Сказать это было легко, но доказать трудно. Что мы, в конце концов, знали? Орас был так молод, что вполне мог не ведать любви; но любовь могла произвести в нем коренную перемену и сразу сформировать его характер. Я согласился, что нельзя подвергать благородную женщину опасности подобного опыта, и обещал испробовать средство, подсказанное мне Эжени: я должен был ввести Ораса в свет, чтобы отвлечь его от любви или же убедиться в ее силе.
«В свет? — скажут мне. — Вы? Студент, жалкий лекаришка?» Да, представьте себе! Я поддерживал отношения со многими аристократическими домами, не очень близкие, но постоянные и длительные; они могли по первому моему желанию открыть мне доступ в блестящее общество Сен-Жерменского предместья. У меня был единственный черный фрак, заботами Эжени сохранявшийся для таких парадных случаев, желтые перчатки, служившие по три раза после каждой чистки хлебным мякишем, и сорочки безупречной белизны — все это позволяло мне примерно раз в месяц выходить из своего убежища; я навещал старых друзей моей семьи, которые всегда принимали меня с распростертыми объятиями, хоть я и не выдавал себя за ярого легитимиста. Разгадка заключалась в том, — простите, дорогой читатель, об этом надо было сообщить вам раньше, — что я родился дворянином и принадлежал к старинному аристократическому роду.

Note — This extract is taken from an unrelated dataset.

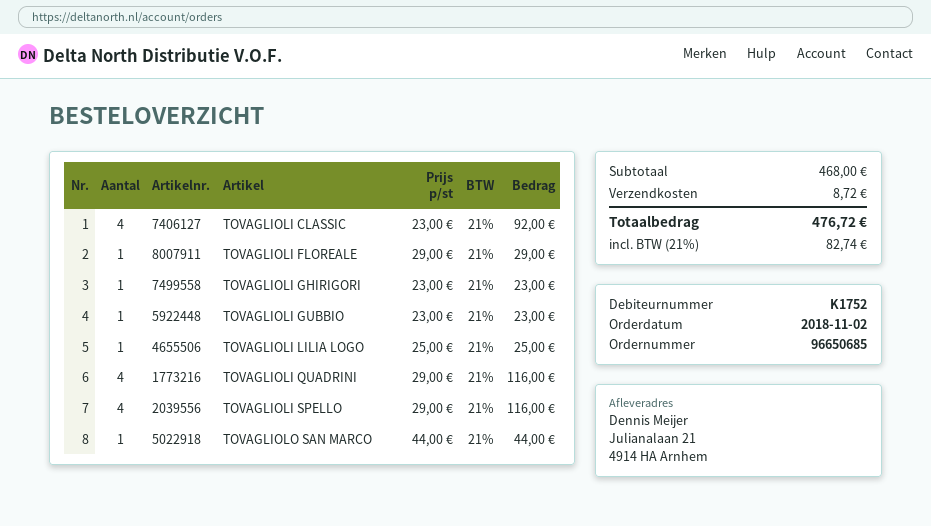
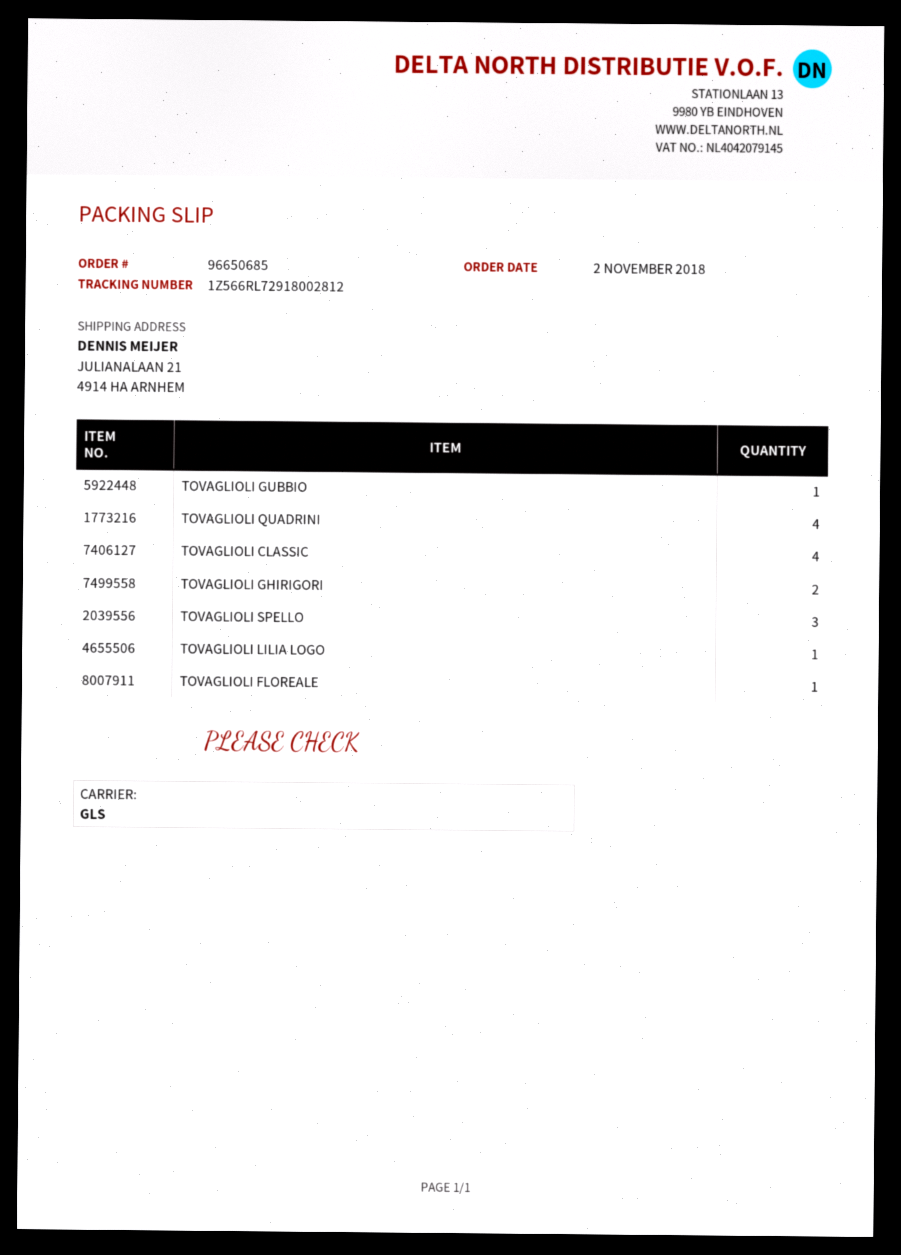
TOVAGLIOLI GHIRIGORI: 1 -> 2
TOVAGLIOLI SPELLO: 4 -> 3
TOVAGLIOLO SAN MARCO: 1 -> none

Единственный и законный сын графа де Монт…, разоренный революциями еще до появления на свет, я был воспитан своим почтенным отцом, самым справедливым, честным и мудрым человеком, какого я когда-либо знал. Он сам обучил меня всему, чему обучают в коллеже; уже в семнадцать лет я мог отправиться с ним в Париж получать диплом на звание бакалавра гуманитарных наук. Затем мы вместе возвратились в наш скромный провинциальный дом, и там он сказал мне: «Ты видишь, меня одолевают тяжкие недуги; возможно, они сломят меня раньше, чем мы предполагаем, или же ослабят мою память, волю и способность суждения. Я хочу, пока мне не изменила ясность мысли, серьезно поговорить с тобой о твоем будущем и помочь тебе выработать собственные взгляды на жизнь.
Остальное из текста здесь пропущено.